History of the Indonesian Legal System During the Dutch and Japanese Colonial Period
The Netherlands initially had no intention of coming to the archipelago if it were not for its trade interests being disrupted. The occupation of Portugal by Spain in 1580 had closed the Portuguese port. This had an impact on Dutch trade interests, because the Netherlands was at that time at war with Spain.
In fact, the Portuguese port has been visited by Dutch ships to transport and distribute spices (spicies) to Northern and Eastern Europe. The closure of the port had an impact on Dutch merchant ships so they could not dock. This encouraged Dutch ships to find their own trade routes to the East Indies (oost Indie; East India).
In its development, the Netherlands formed the VOC trading company and carried out monopolistic trading practices in the archipelago by having the right to buy and sell spices at prices determined by the VOC. VOC traders transacted on Dutch merchant ships under the provisions of ancient Dutch law (oud Nedelands recht) whose material is mostly disciplinary law and plus the principles of Roman law. In daily life, according to Utrecht at that time, native Indonesians lived under the rule of customary law and the Dutch under the rule of Dutch law brought to Indonesia.
In 1800 the VOC was dissolved because it went bankrupt due to its inability to pay its debts. Since then, the Dutch government has carried out direct colonization of the Indonesian nation. The VOC's territory was taken over by the Dutch government. The next development was the transition of VOC power to the Dutch Government. The Governor General was no longer an agent of the trading company but a representative of the government.
Indonesia was once colonized by England in 1811. Java was controlled by England under the leadership of T.S. Raffles. England recognized the existence of customary law and Islamic law for native Indonesians. However, European law was still considered superior. The people at that time were burdened with land taxes. Raffles' government ended when the Napoleonic Bonaparte government collapsed.
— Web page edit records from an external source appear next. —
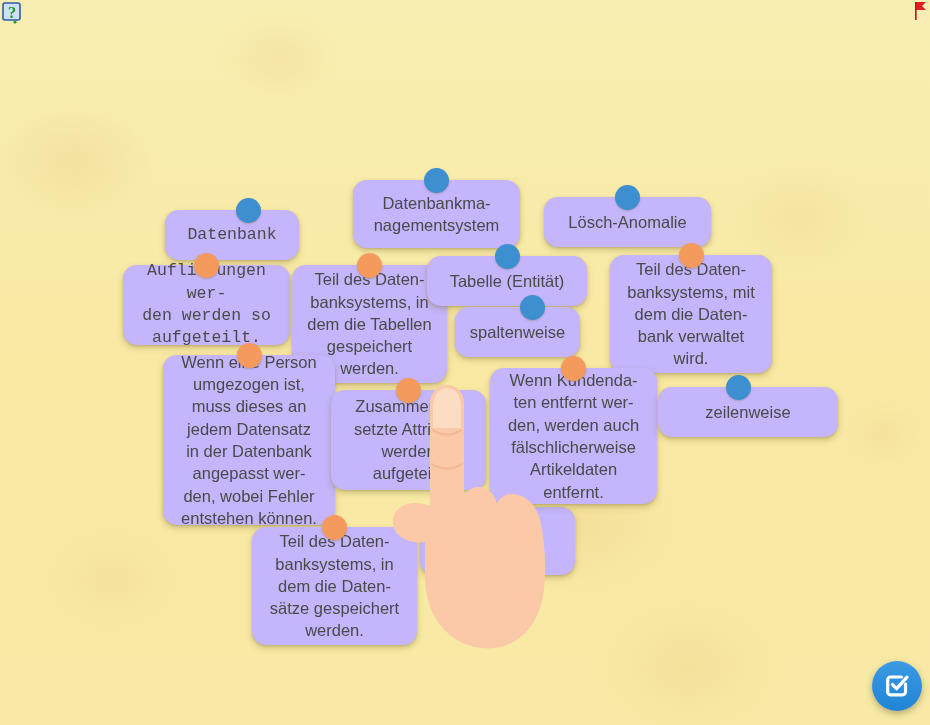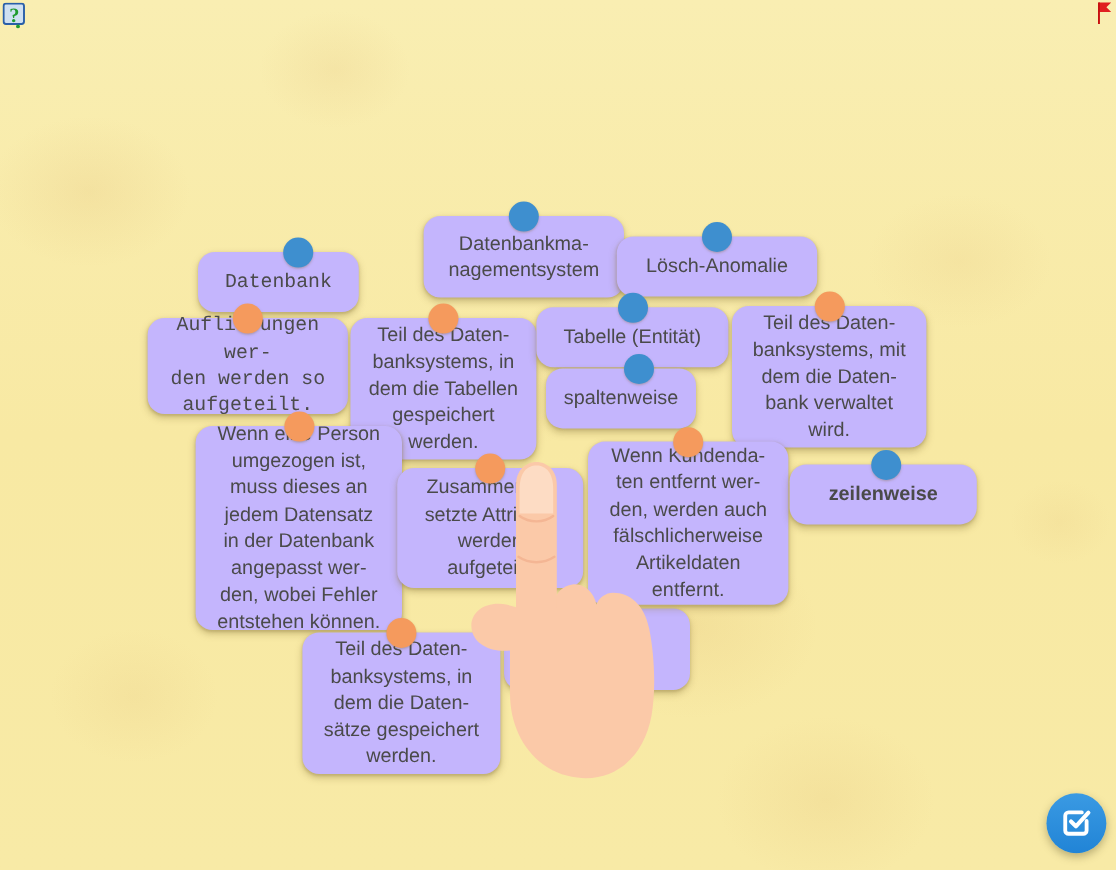--- a/index.html
+++ b/index.html
@@ -92,33 +92,33 @@
 
 <div id="cards-layer">
     <div class="card" style="left: 165px; top: 210px; width: 134px; height: 50px; z-index: 10; font-family: Liberation Mono, monospace;">
       <div class="txt">Datenbank</div>
       <span class="dot blue" style="left: 71px;"></span>
     </div>
     <div class="card" style="left: 353px; top: 180px; width: 167px; height: 68px; z-index: 11;">
       <div class="txt">Datenbankma-<br>nagementsystem</div>
       <span class="dot blue" style="left: 71px;"></span>
     </div>
-    <div class="card" style="left: 514px; top: 197px; width: 167px; height: 50px; z-index: 12;">
+    <div class="card" style="left: 544px; top: 197px; width: 167px; height: 50px; z-index: 12;">
       <div class="txt">Lösch-Anomalie</div>
       <span class="dot blue" style="left: 71px;"></span>
     </div>
     <div class="card" style="left: 123px; top: 265px; width: 167px; height: 80px; z-index: 13; font-family: Liberation Mono, monospace;">
       <div class="txt">Auflistungen wer-<br>den werden so<br>aufgeteilt.</div>
       <span class="dot orange" style="left: 71px;"></span>
     </div>
     <div class="card" style="left: 292px; top: 265px; width: 155px; height: 118px; z-index: 14;">
       <div class="txt">Teil des Daten-<br>banksystems, in<br>dem die Tabellen<br>gespeichert<br>werden.</div>
       <span class="dot orange" style="left: 65px;"></span>
     </div>
-    <div class="card" style="left: 447px; top: 256px; width: 160px; height: 50px; z-index: 15;">
+    <div class="card" style="left: 427px; top: 256px; width: 160px; height: 50px; z-index: 15;">
       <div class="txt">Tabelle (Entität)</div>
       <span class="dot blue" style="left: 67.5px;"></span>
     </div>
     <div class="card" style="left: 610px; top: 255px; width: 162px; height: 118px; z-index: 16;">
       <div class="txt">Teil des Daten-<br>banksystems, mit<br>dem die Daten-<br>bank verwaltet<br>wird.</div>
       <span class="dot orange" style="left: 68.5px;"></span>
     </div>
     <div class="card" style="left: 455px; top: 307px; width: 125px; height: 50px; z-index: 17; justify-content: flex-end;">
       <div class="txt">spaltenweise</div>
       <span class="dot blue" style="left: 65px;"></span>
@@ -128,21 +128,21 @@
       <span class="dot orange" style="left: 73.5px;"></span>
     </div>
     <div class="card" style="left: 331px; top: 390px; width: 155px; height: 100px; z-index: 19;">
       <div class="txt">Zusammenge-<br>setzte Attribute<br>werden<br>aufgeteilt.</div>
       <span class="dot orange" style="left: 65px;"></span>
     </div>
     <div class="card" style="left: 490px; top: 368px; width: 167px; height: 136px; z-index: 20;">
       <div class="txt">Wenn Kundenda-<br>ten entfernt wer-<br>den, werden auch<br>fälschlicherweise<br>Artikeldaten<br>entfernt.</div>
       <span class="dot orange" style="left: 71px;"></span>
     </div>
-    <div class="card" style="left: 658px; top: 387px; width: 156px; height: 50px; z-index: 21; font-weight: bold;">
+    <div class="card" style="left: 658px; top: 387px; width: 180px; height: 50px; z-index: 21;">
       <div class="txt">zeilenweise</div>
       <span class="dot blue" style="left: 67.5px;"></span>
     </div>
     <div class="card" style="left: 420px; top: 507px; width: 155px; height: 68px; z-index: 5;">
       <div class="txt"></div>
     </div>
     <div class="card" style="left: 252px; top: 527px; width: 165px; height: 118px; z-index: 23;">
       <div class="txt">Teil des Daten-<br>banksystems, in<br>dem die Daten-<br>sätze gespeichert<br>werden.</div>
       <span class="dot orange" style="left: 70px;"></span>
     </div>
France as a colonizer imposed code de civil and code de commerce in the Netherlands, the same thing was also done by the Dutch colonial government in the Dutch East Indies (read Indonesia) imposing Burgerlijk Wetboek and Wetboek Van Kophandel in the Dutch East Indies. This enactment is a legal adjustment or is called concordance (concordantie) law, namely the enactment of BW and WVK in the Dutch East Indies. However, the legal adjustments implemented in the Dutch East Indies from a legal political perspective are seen only as a legal basis for implementing devide et impera.